Kerri's favorites on death and dying
 
 
Death and dying

Sociologist and scholar Ernest Becker was just 49 when he died of cancer.  

He’d lived to see the publication of his seminal work “Denial of Death” but not to witness the honor of winning a Pulitzer Prize.  

Becker’s book came out 50 years ago and one critic said it was a year of a “death renaissance.”  

Elisabeth Kubler-Ross’s book, “On Death and Dying” had come out four years earlier and had stimulated a national conversation about death.

There were books about dying from a physician, a journalist and a book titled, “Vital Signs” by John Langone that included details about how the human body is dissected.

Becker’s book was hailed as “electric” and “original” and more philosophical.

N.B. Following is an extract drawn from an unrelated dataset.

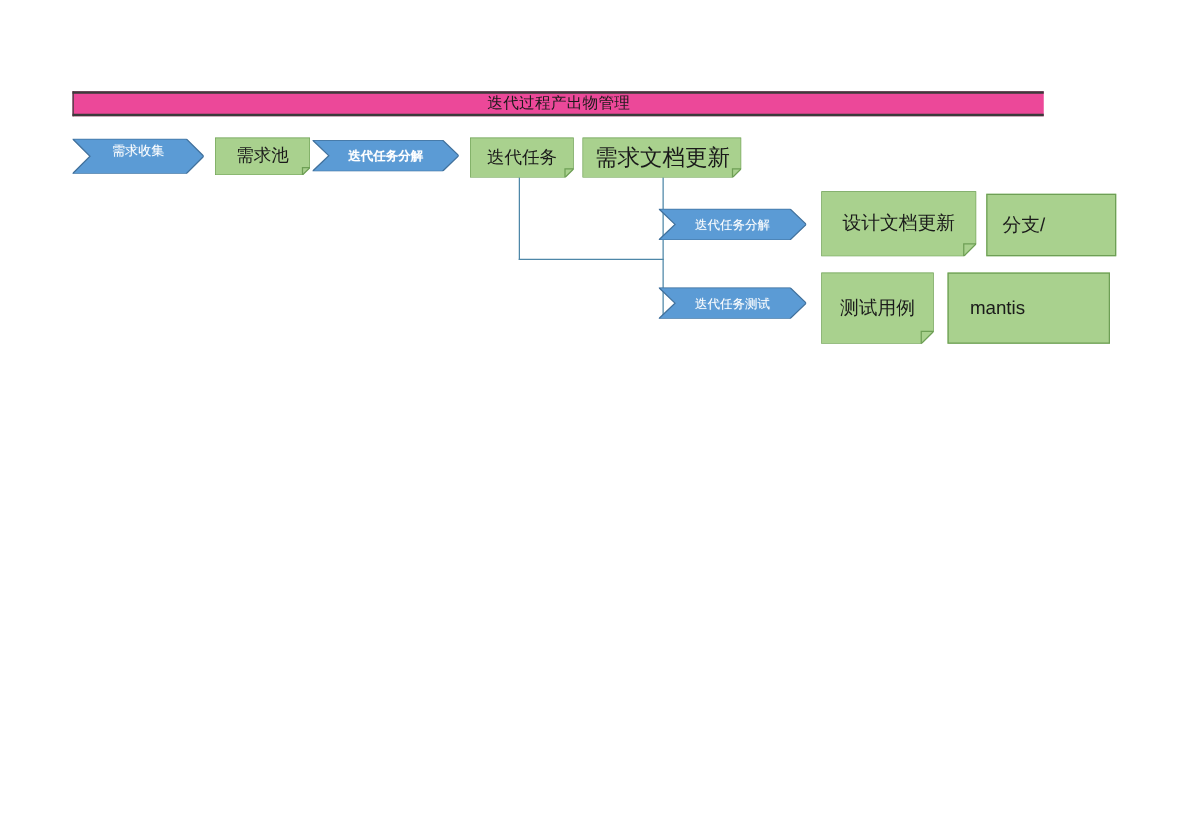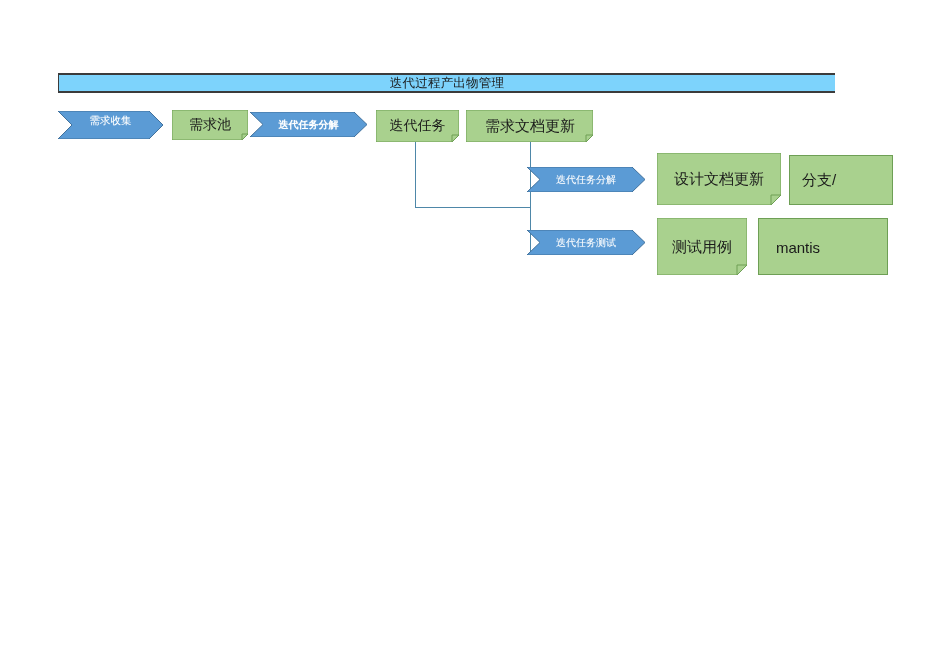"迭代过程产出物管理" .title-banner { background: #7dd3fc -> #ec4899 }
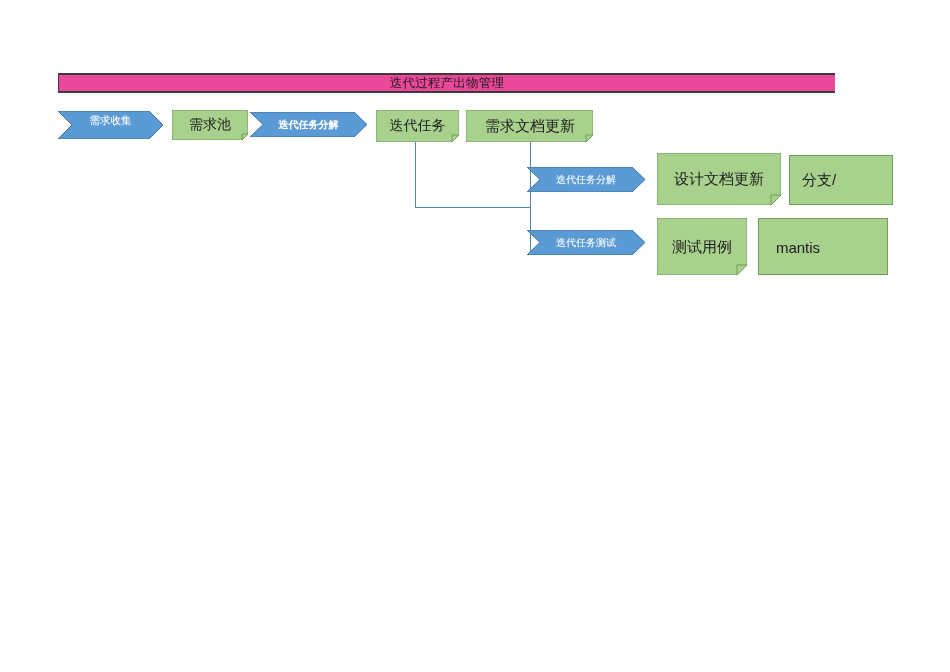"需求文档更新" div.docshape { font-size: 15px -> 18px }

He counseled an approach of curiosity, not fear.

Kubler-Ross, Becker and others started a vibrant discussion of mortality that has been resurgent five decades later and I’ve chosen two more contemporary books about death that are must-reads.

Atul Gawande’s “Being Mortal” is exceptional.

As a surgeon, Gawande recounts conversations with patients for whom treatment is no longer viable yet they are determined to fight on. 

He introduces us to the wrenching case of a 34-year-old pregnant woman who has been diagnosed with terminal cancer and he writes about his father who is facing his death.

He confides that as a newly minted physician he had nightmares about death in which he’d find his parents’ bodies in his own bed.

It would take years before he’d fully accept that, “death is normal ... the natural order of things.”

Another must-read about dying is a novel by Nellie Hermann titled, “The Cure for Grief,” published in 2008.  

We meet Ruby, the youngest daughter of a quiet, self-effacing mother and a father who survived the Holocaust. 

Ruby is 10 when her father and then her favorite brother are diagnosed with cancer and we follow her into the delights and disappointments of adolescence even as her family falls apart.  

Hermann’s writing is subtle and beautiful and if you have a family book club, this book would ignite a meaningful discussion.